Which would accomplish what, exactly? If we all make twice as much, and everything costs twice as much, we're exactly where we started.

$20 an hour minimum would produce a booming economy.
How would it do that? It wouldn't make it easier to distribute things or build new technologies, or do any of the things that actually increase our standard of living. Paper money is a means to that end; it isn't wealth in and of itself. If we all wrote one extra "0" on the end of our bills tomorrow, we wouldn't be any richer.

Heck, if massive growth could be accomplished by simply raising the minimum wage, why shouldn't it be $50 an hour? $100? $5,000?



Keep on Rockin in the Free World
Paper money is a means to that end; it isn't wealth in and of itself. If we all wrote one extra "0" on the end of our bills tomorrow, we wouldn't be any richer.
Well that largely would depend on what you spent your new found dough on. Many would buy cars. I buy real estate.



planet news's Avatar
Registered User
I don't see what's so wrong with a minimum wage as minimum or minimum health care as minimum.

If people want it raised, just don't. What's the problem here? Don't raise it until inflation and such dictates, at which point you wouldn't have even raised it.

The idea of a minimum is so no one walks around the streets begging for money. It's a right because -- to bring it back to abortion a bit -- the human is special, and we should treat the human with dignity and respect. Letting any human crawl around on the street like a dog is not good.

Unless you're a Brahmin.



will.15's Avatar
Semper Fooey
It is a minimum wage, not a maximum wage. Obviously the idea is to provide a mimimum standard, not a comfortable level of living. You make it too high you trigger inflation.



planet news's Avatar
Registered User
Yeah, I agree. I don't know why things have to raise. I know people would naturally want it raised, but the government can just simply say know, because that defeats the purpose of the wage.

It's not supposed to be a broken window. It's supposed to be a minimal ethical standard regardless of the economy. Now, if it starts damaging the economy (which at this point it's so freaking low, it's has no chance of doing) maybe we should look into it.

I just don't get why it's claim to be a slippery slope to "maximum wage".



Well that largely would depend on what you spent your new found dough on. Many would buy cars. I buy real estate.
Well, that's certainly the way to go relative to car-buying, but the point is that if everyone added a "0" to the end of their bills, everyone would add a "0" to the price, too.

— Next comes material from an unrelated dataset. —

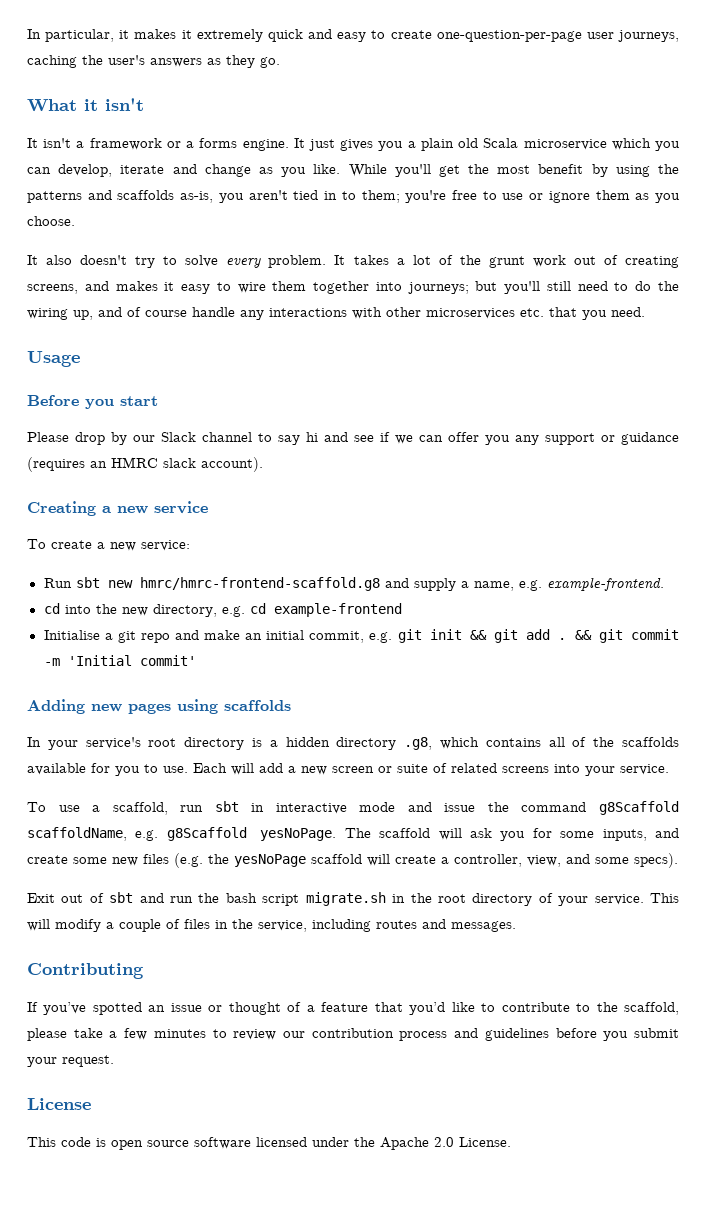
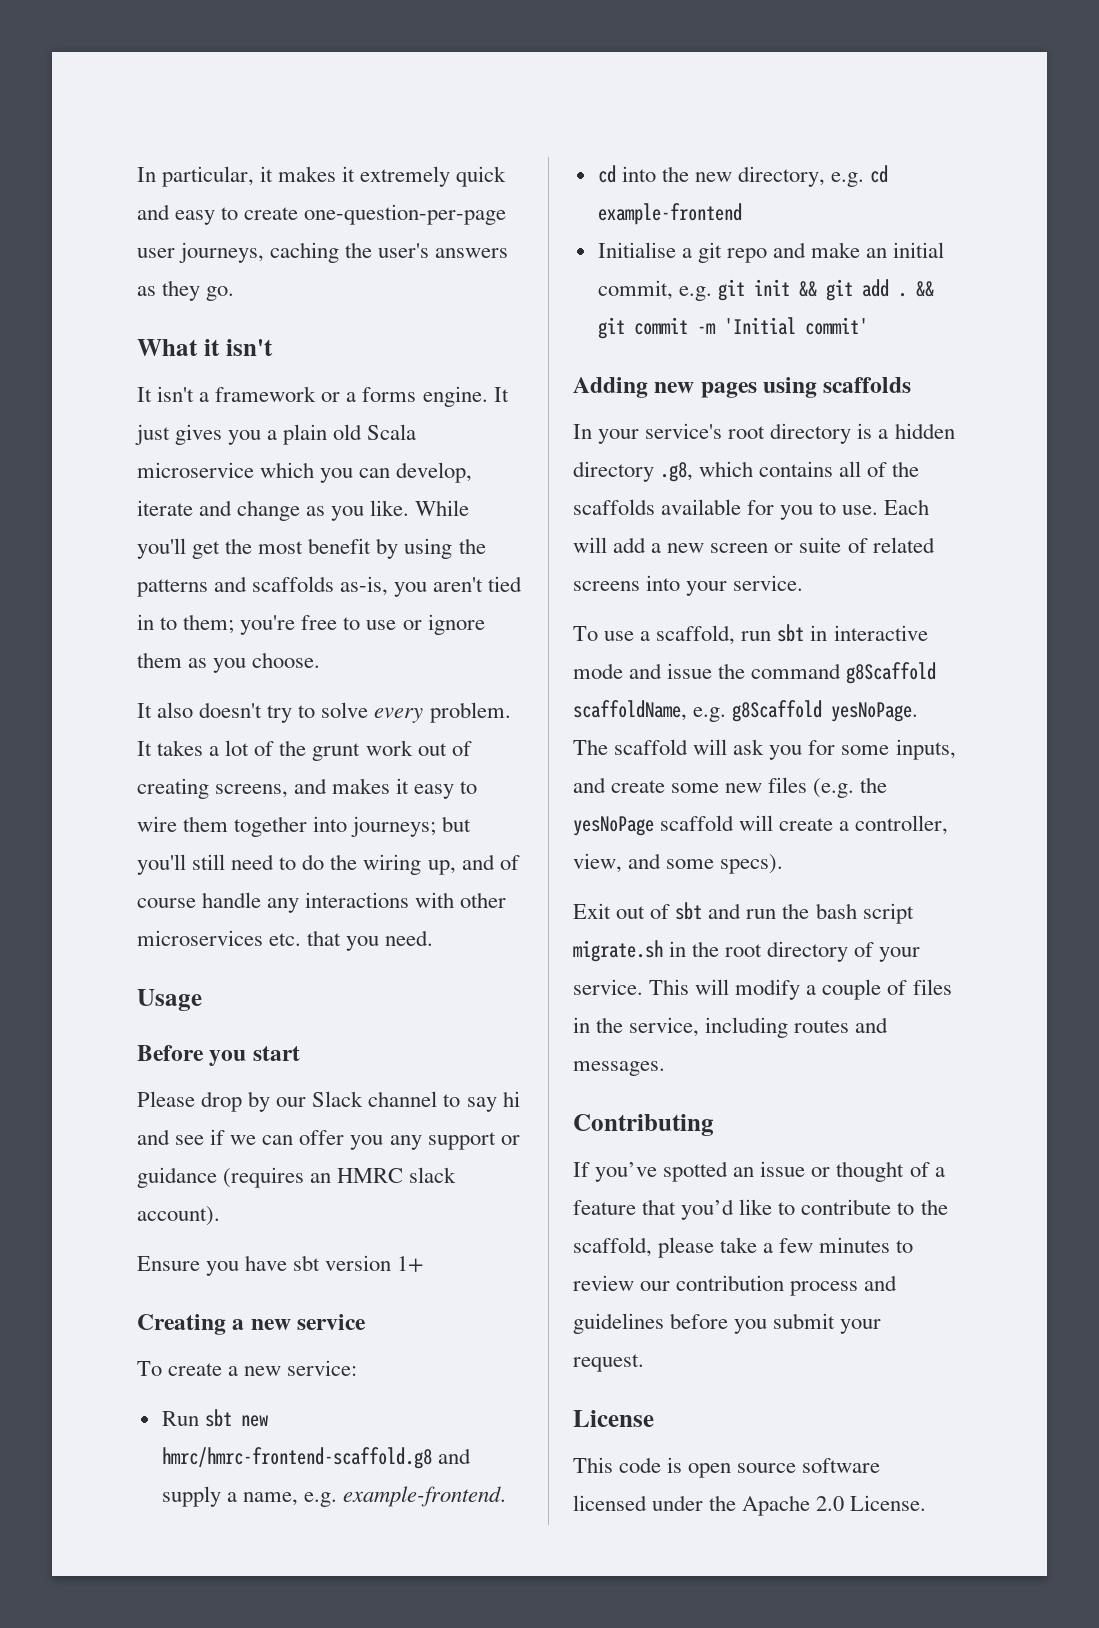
(263, 464) none -> [137,1255,424,1276] // Ensure you have sbt version 1+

Raising the minimum wage to increase economic growth is like me saying I'm taller when I list my height in centimeters.



planet news's Avatar
Registered User
Raising the minimum wage to increase economic growth is like me saying I'm taller when I list my height in centimeters.
Yeah. I think I now agree with stuff like this. I mean, I was never a Keynesian, but I definitely will never be now.

But it's like abortion in that it's not a purely pragmatic scenario. There are ethics involved. We don't want wage slavery.



You guys ever hear the phrase "not right, not even wrong"? It refers to a question whose suppositions are off to the point at which you can't even say the statement is wrong. As in, it's not even asking the right question or operating under the same assumptions. That's how I feel about the minimum wage discussion at the moment.

I'll whip something up tomorrow explaining why the minimum wage is ridiculous. And no, it's not based on the idea that it will lead to a "maximum wage." That isn't even my phrase.



planet news's Avatar
Registered User
Actually looking forward to it believe it or not.